An article by Bloomberg writer March Champion in December 2013 is a good illustration of how the sentiment soured. Responding to an Erdogan adviser who accused Western critics of “Orientalism,” Champion wrote: “For many years, like most Western journalists reporting in Turkey, I defended Erdogan and his government against the 'paranoiac' (my word) suspicions of secular Turks who claimed that he had a radical Islamic or authoritarian agenda. … Until a few years ago, the government was praised abroad for [its] achievements, hence the rise of the term the ‘Turkish model.’ If you don't hear much praise now, it's because the liberal reforms stopped several years ago. In areas such as press freedom, they were put into reverse. And while we continue to laud, for example, Erdogan's peace efforts with Kurdish separatists, it would be impossible for us not to report on the disappointment that so many observers, above all inside Turkey, feel as they watch him throw away the chance of greatness. Instead, he is pushing a partisan, ideological agenda for reasons that have mostly to do with consolidating his base ahead of elections next year.”

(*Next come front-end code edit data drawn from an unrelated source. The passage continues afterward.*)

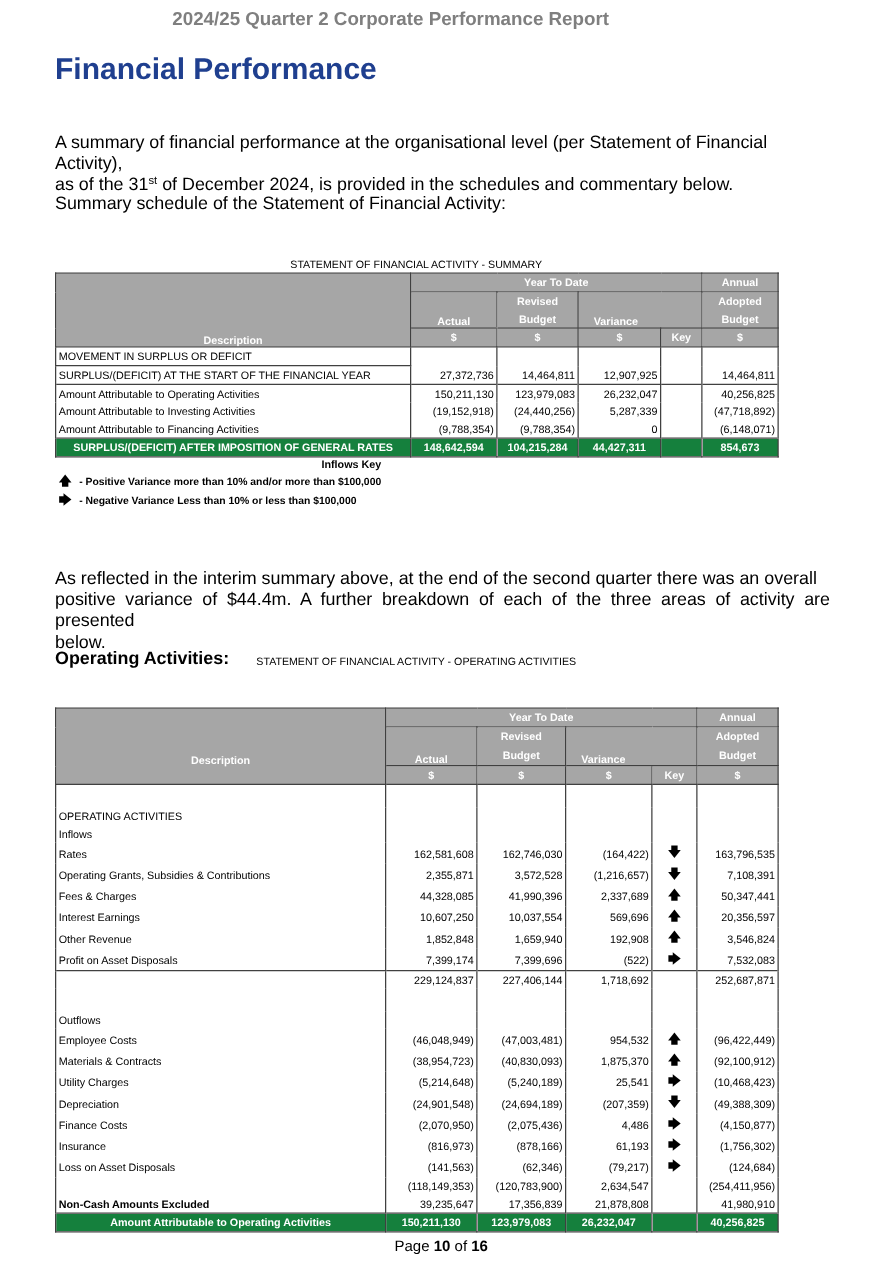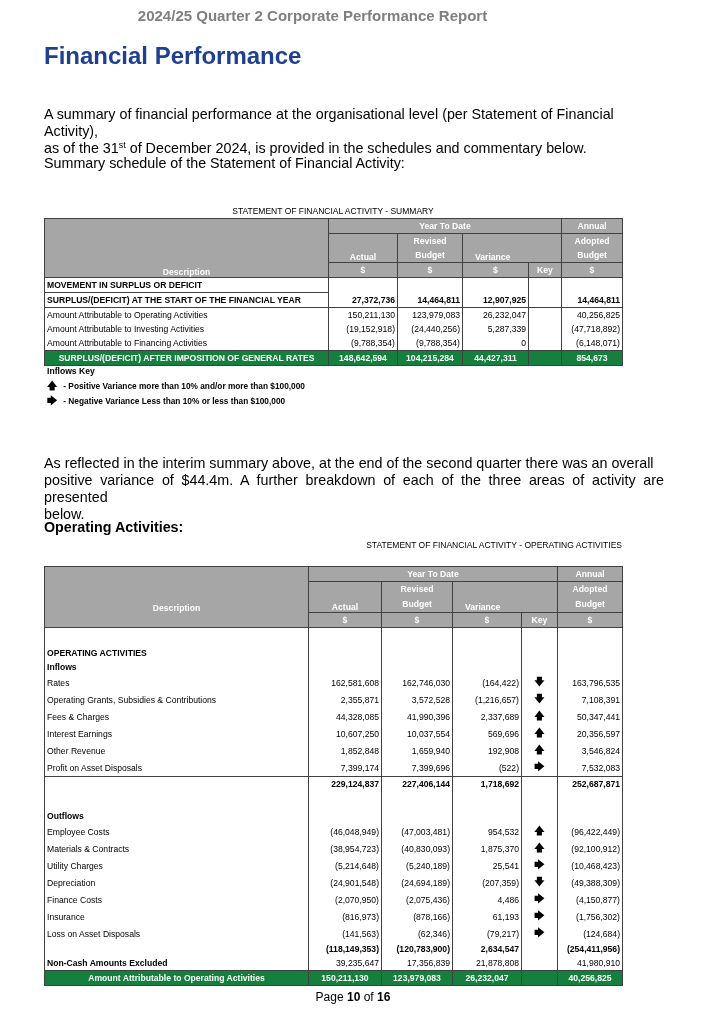--- a/index.html
+++ b/index.html
@@ -10,27 +10,27 @@
   .para sup { font-size: 9px; vertical-align: 5px; line-height: 0; }
   .section-heading { position: absolute; left: 44px; font-size: 14.3px; font-weight: bold; }
   .table-caption { position: absolute; left: 44px; width: 578px; text-align: center; font-size: 8.5px; font-weight: normal; }
   table.fin { position: absolute; left: 44px; border-collapse: collapse; font-size: 8.6px; table-layout: fixed; }
   table.fin td, table.fin th { padding: 0 2px; white-space: nowrap; overflow: hidden; }
   table.fin th { background: #a6a6a6; color: #ffffff; font-weight: bold; border: 1px solid #404040; text-align: center; height: 14px; font-size: 8.6px; }
   table.fin th.bot { vertical-align: bottom; }
   table.fin td { border-left: 1px solid #404040; border-right: 1px solid #404040; height: 14px; }
   table.fin td.num { text-align: right; }
   table.fin td.key { text-align: center; font-size: 10px; font-weight: bold; }
-  table.fin tr.b td { font-weight: bold; }
+  table.fin tr.b td { font-weight: normal; }
   table.fin tr.total td { background: #15803d; color: #ffffff; font-weight: bold; border-top: 1px solid #404040; border-bottom: 1px solid #404040; text-align: center; }
   table.fin tr.topline td { border-top: 1px solid #404040; }
   table.fin tr.spacer td { height: 18px; }
   table.fin { border: 1.5px solid #404040; }
   .key-list { position: absolute; left: 47px; top: 364px; font-size: 8.3px; font-weight: bold; }
-  .key-list .key-title { height: 14px; line-height: 14px; font-size: 8.6px; }
+  .key-list .key-title { height: 14px; line-height: 14px; font-size: 8.6px; text-align: right; }
   .key-list .key-row { height: 15px; line-height: 15px; }
   .key-list .arrow { display: inline-block; width: 14px; font-size: 10px; }
   .footer { position: absolute; top: 990px; left: 0; width: 706px; text-align: center; font-size: 12px; }
 </style>
 </head>
 <body>
 
 <div class="header-title">2024/25 Quarter 2 Corporate Performance Report</div>
 <div class="page-title">Financial Performance</div>
 
@@ -131,21 +131,21 @@
 </div>
 
 <div class="para" style="top:455px; text-align:justify;">
   <span>As reflected in the interim summary above, at the end of the second quarter there was an overall</span><br>
   <span>positive variance of $44.4m. A further breakdown of each of the three areas of activity are presented</span><br>
   <span>below.</span>
 </div>
 
 <div class="section-heading" style="top:519px;">Operating Activities:</div>
 
-<div class="table-caption" style="top:540px;text-align:right;">STATEMENT OF FINANCIAL ACTIVITY - OPERATING ACTIVITIES</div>
+<div class="table-caption" style="top:524px;">STATEMENT OF FINANCIAL ACTIVITY - OPERATING ACTIVITIES</div>
 <table class="fin" style="top:566px; width:578px;">
   <colgroup>
     <col style="width:264px">
       <col style="width:73px">
       <col style="width:71px">
       <col style="width:69px">
       <col style="width:36px">
       <col style="width:65px">
   </colgroup>
   <tbody>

In short, the Western media’s anti-Erdogan stance was fueled by Erdogan’s own “partisan, ideological agenda.” It is thus a bit contradictory to demonize “Western agents” and “modern-day Lawrences of Arabia” on a daily basis, and then complain of Western media bias. It is a vicious cycle, in which the rhetoric of hatred and conspiracy Ankara has employed since the Gezi protests holds the primary blame.
Absent this deeply anti-Western rhetoric, things would have been much better today both for the West and Turkey and the Muslim world in general. Turkey would have had more credibility and influence when defending rightful arguments on Palestinian rights, the coup in Egypt or injustices in the international system, and its criticisms could have served as a constructive contribution to the West. Today, however, those issues have become bombastic material for domestic consumption, amounting to nothing but “a Muslim’s propaganda to a Muslim.”
In sum, no shadowy powers have “pressed the button” against Erdogan’s government. And if any “button” might have driven Turkey and the West apart, it was pressed by the Turkish government before anyone else. The acknowledgement of this fact is a must for Ankara, if relations with the West — and Turkey itself — are to be normalized.